> _What to work on_:
Leaving out any pictures, print the entries that follow exactly as they stand.

> _Records to process_:
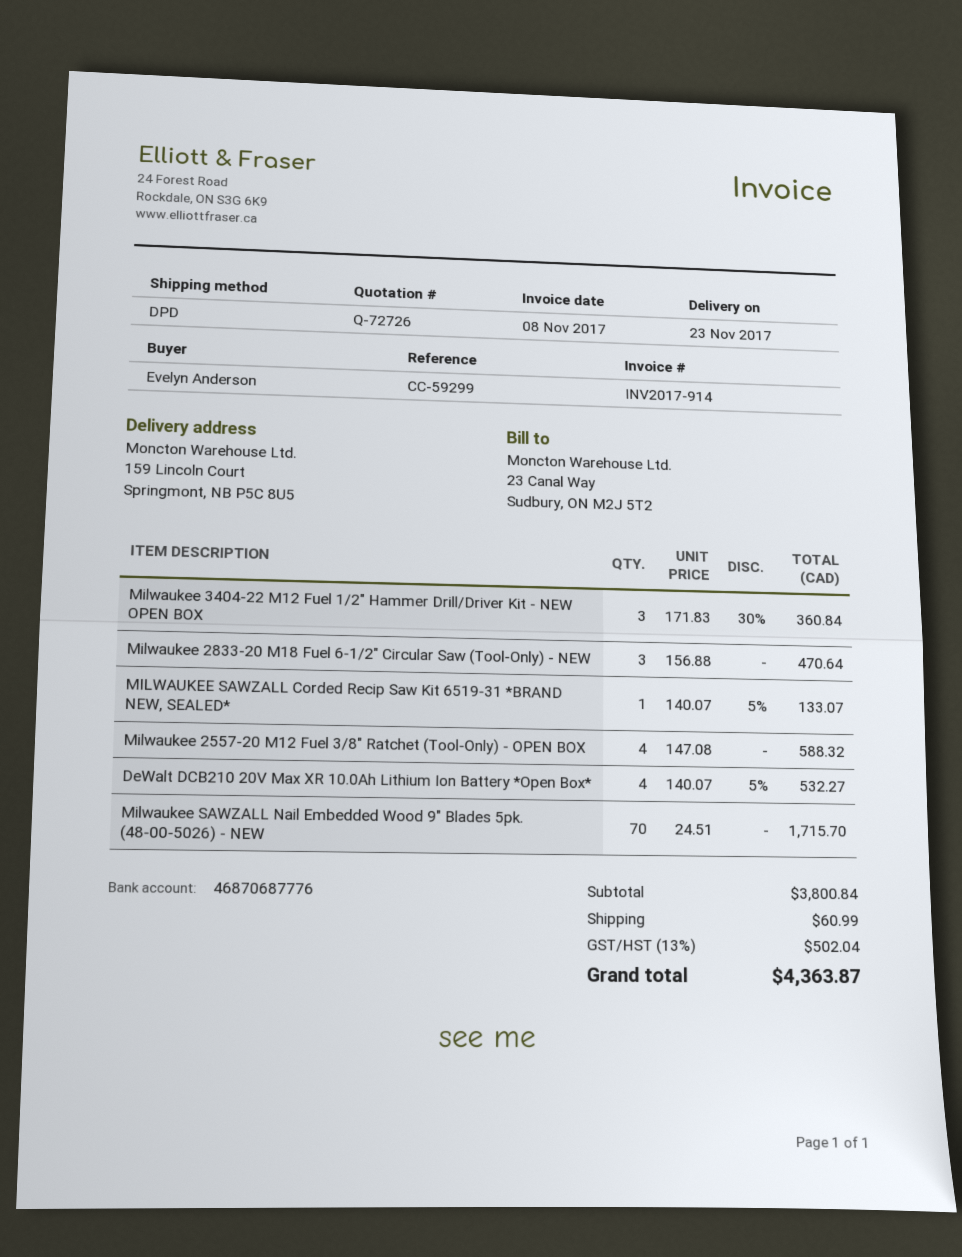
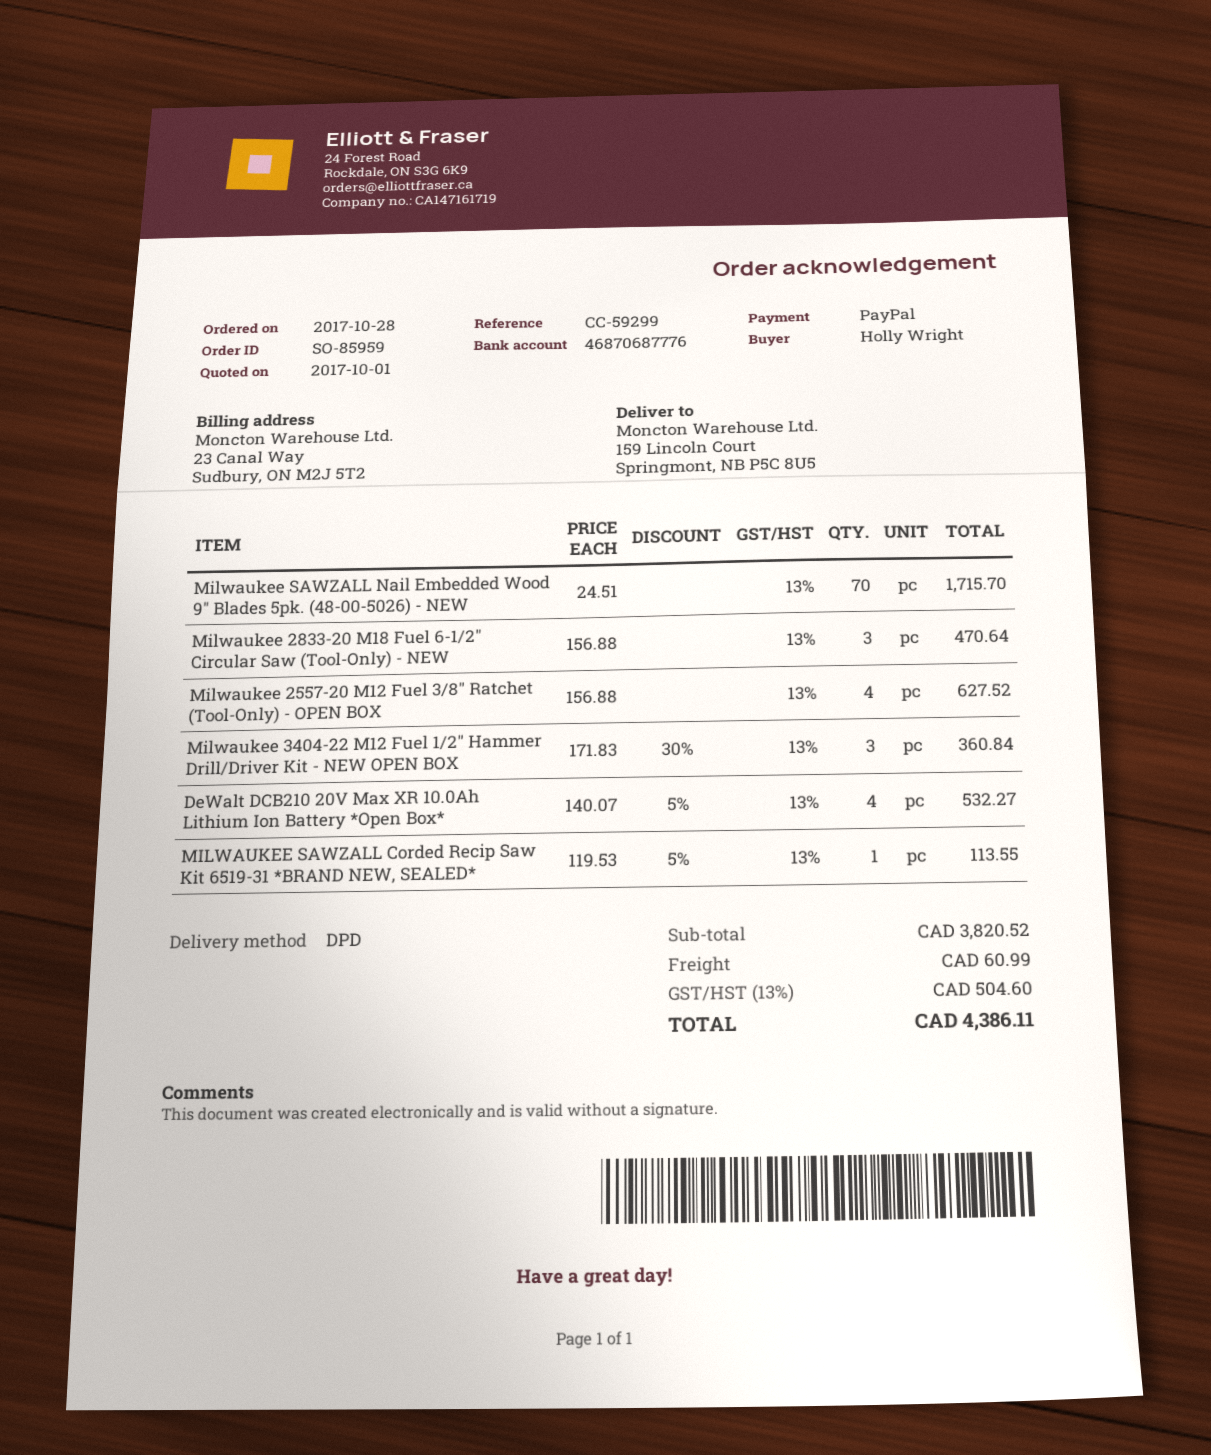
ordered by: Evelyn Anderson -> Holly Wright
MILWAUKEE SAWZALL Corded Recip Saw Kit 6519-31 *BRAND NEW, SEALED*: 1 x 140.07 - 5% = 133.07 -> 1 x 119.53 - 5% = 113.55
Milwaukee 2557-20 M12 Fuel 3/8" Ratchet (Tool-Only) - OPEN BOX: 4 x 147.08 = 588.32 -> 4 x 156.88 = 627.52
subtotal: 3800.84 -> 3820.52
tax: 13% = 502.04 -> 13% = 504.60
total: 4363.87 -> 4386.11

> _Response to this task_:
ordered by: Evelyn Anderson -> Holly Wright
MILWAUKEE SAWZALL Corded Recip Saw Kit 6519-31 *BRAND NEW, SEALED*: 1 x 140.07 - 5% = 133.07 -> 1 x 119.53 - 5% = 113.55
Milwaukee 2557-20 M12 Fuel 3/8" Ratchet (Tool-Only) - OPEN BOX: 4 x 147.08 = 588.32 -> 4 x 156.88 = 627.52
subtotal: 3800.84 -> 3820.52
tax: 13% = 502.04 -> 13% = 504.60
total: 4363.87 -> 4386.11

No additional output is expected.